Mme Martin donne à son voisin un mandat écrit pour aller retirer sa pension à la poste pendant son hospitalisation. Le voisin utilise ce mandat pour retirer la pension (action conforme). Mais quelques semaines plus tard, il vend la voiture de Mme Martin à un acheteur, en prétendant agir pour elle : cette vente dépasse le pouvoir qui lui avait été confié (gestion de la pension) et Mme Martin peut refuser de reconnaître la vente et obtenir son annulation si elle n’a pas ratifié cet acte.
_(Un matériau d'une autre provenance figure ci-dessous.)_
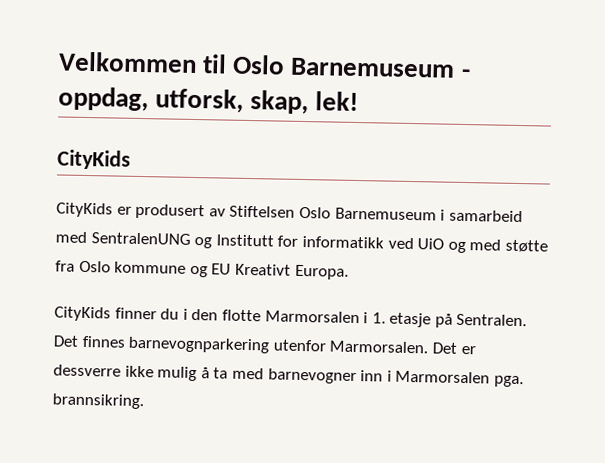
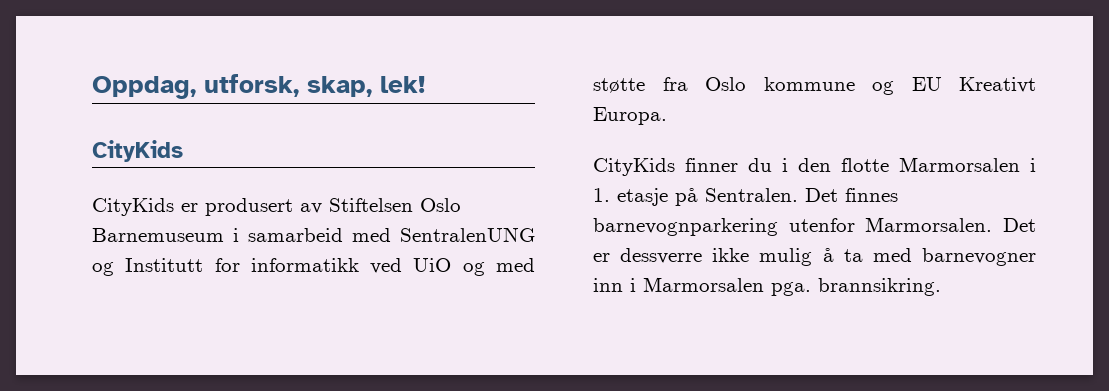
[58,51,471,79] [58,86,149,112] Velkommen til Oslo Barnemuseum - oppdag, -> [92,76,196,99] Oppdag,

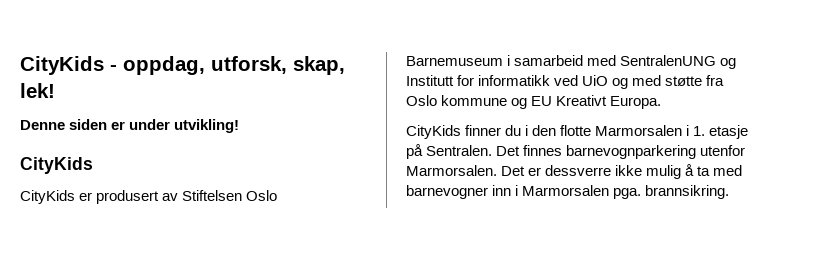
[92,76,196,99] Oppdag, -> [20,56,205,75] CityKids - oppdag,
(425, 84) none -> [20,119,240,133] // Denne siden er under utvikling!

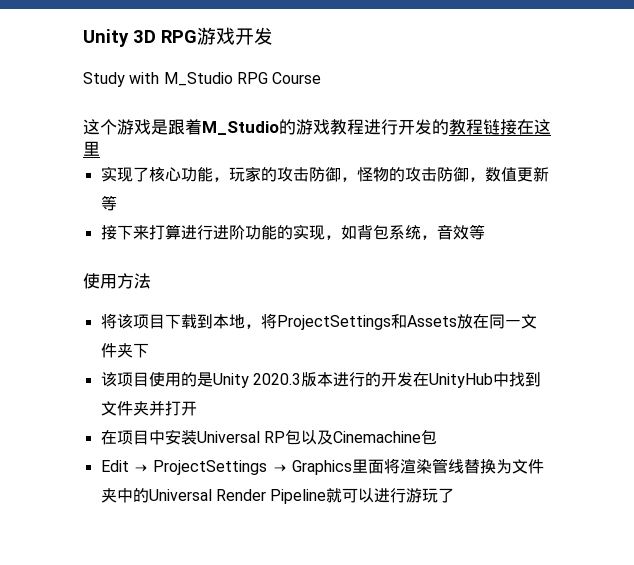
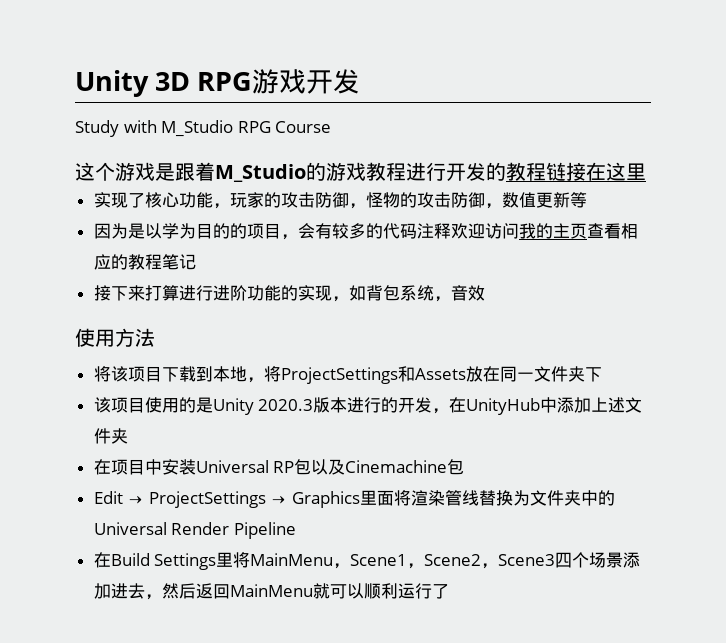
(117, 203) none -> [93,223,638,240] [93,254,196,270] // 因为是以学为目的的项目，会有较多的代码注释欢迎访问我的主页查看相应的教程笔记
[468,224,485,240] 等 -> (485, 293) none
(413, 379) none -> [432,408,450,414] ，
[508,372,541,387] [100,400,197,416] 找到文件夹并打开 -> [557,397,643,413] [93,428,128,444] 添加上述文件夹
[326,488,439,503] 就可以进行游玩 -> [93,552,641,570] [93,583,432,600] // 在Build Settings里将MainMenu，Scene1，Scene2，Scene3四个场景添加进去，然后返回MainMenu就可以顺利运行

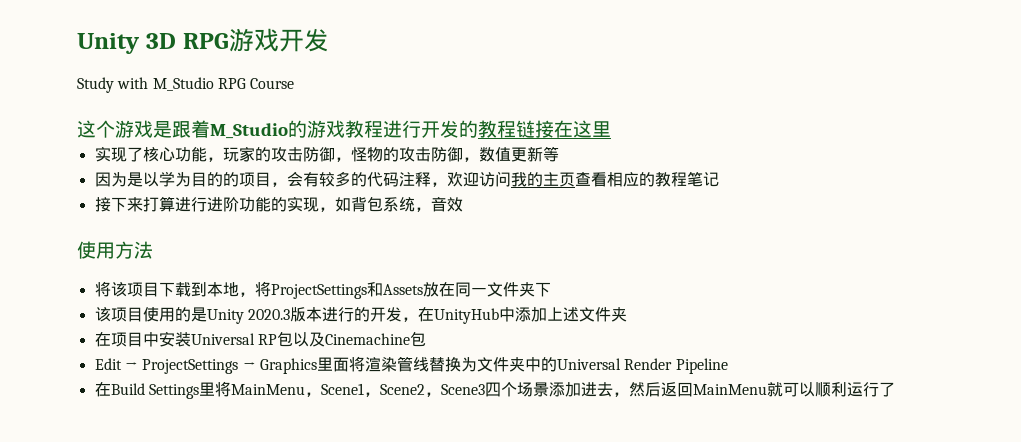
(451, 231) none -> [430,182,447,187] ，

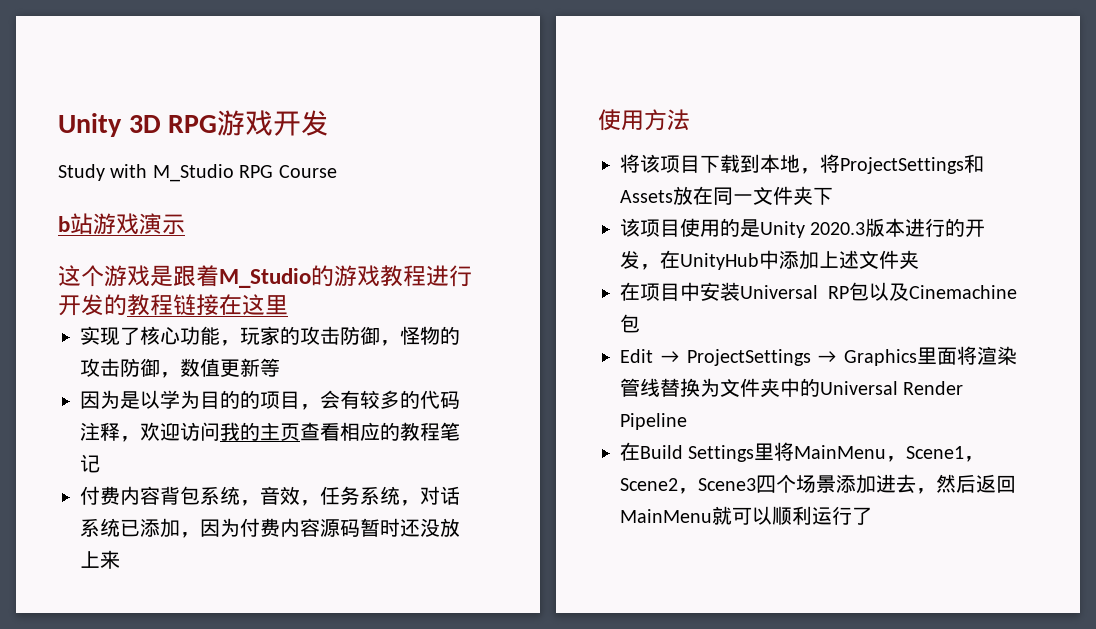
(295, 83) none -> [58,213,185,235] // b站游戏演示
[94,196,463,212] 接下来打算进行进阶功能的实现，如背包系统，音效 -> [80,486,460,506] [80,518,460,538] [80,550,120,569] 付费内容背包系统，音效，任务系统，对话系统已添加，因为付费内容源码暂时还没放上来

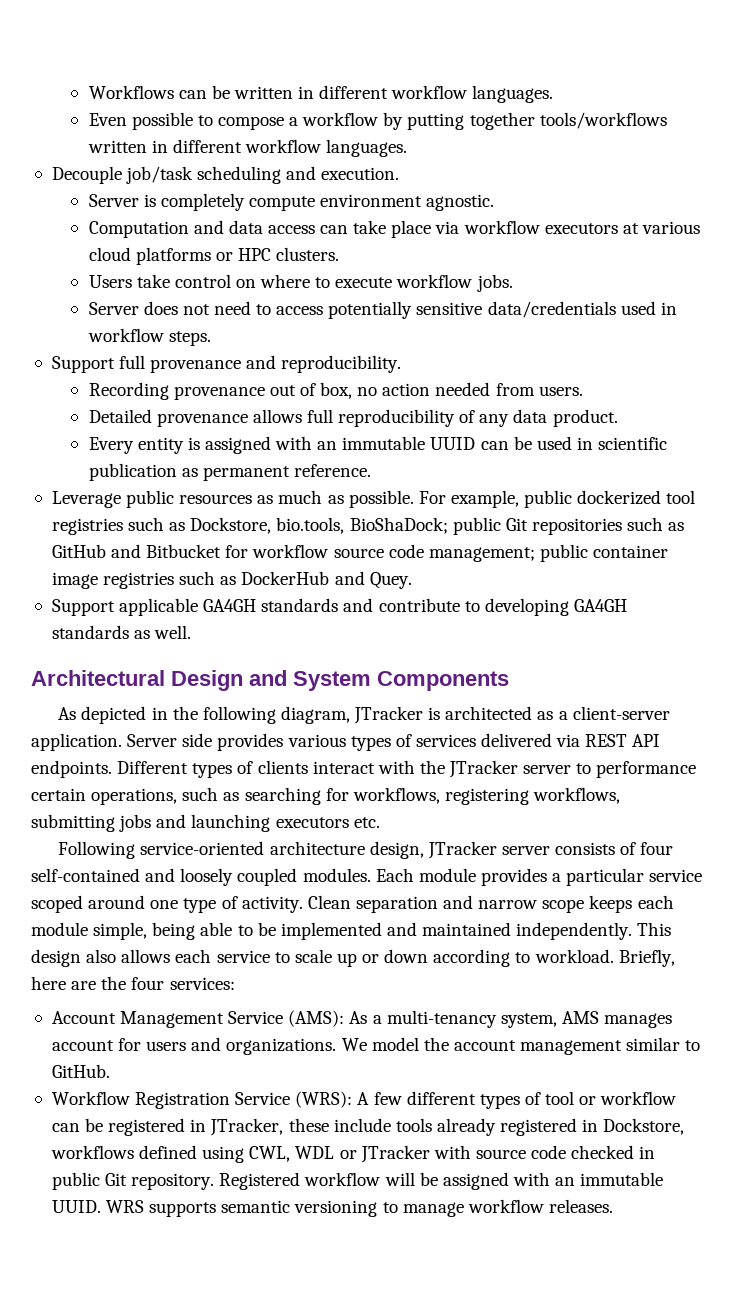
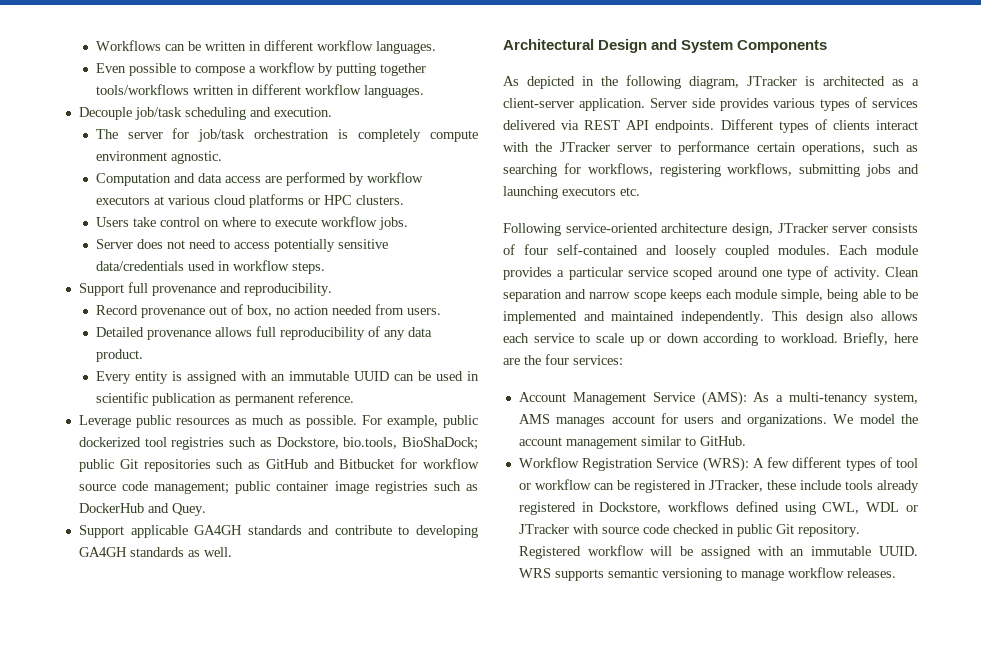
[88,194,139,207] Server -> [95,128,330,142] The server for job/task orchestration
[320,220,460,238] can take place via -> [264,172,364,186] are performed by
[88,382,169,400] Recording -> [95,305,138,315] Record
- Ne valent que les actes entrant dans les pouvoirs expressément ou implicitement conférés au représentant.
- S’applique aux représentants légaux (parents, tuteurs), judiciaires (nommés par un juge) et conventionnels (mandataires, procurations).
- Les actes accomplis au‑delà des pouvoirs peuvent ne pas lier la personne représentée et être annulés ou contestés.
- La personne représentée peut ratifier a posteriori un acte excédentaire pour lui donner effet.
- Un tiers qui contracte avec un représentant doit, autant que possible, vérifier l’étendue des pouvoirs (procuration, jugement, mandat écrit).
- Le dépassement de pouvoirs peut engager la responsabilité du représentant envers la personne représentée et, selon les cas, envers des tiers de bonne foi.
- L’étendue des pouvoirs se déduit du document conférant la représentation et, à défaut, des limites légales ou de la décision judiciaire qui l’a instituée.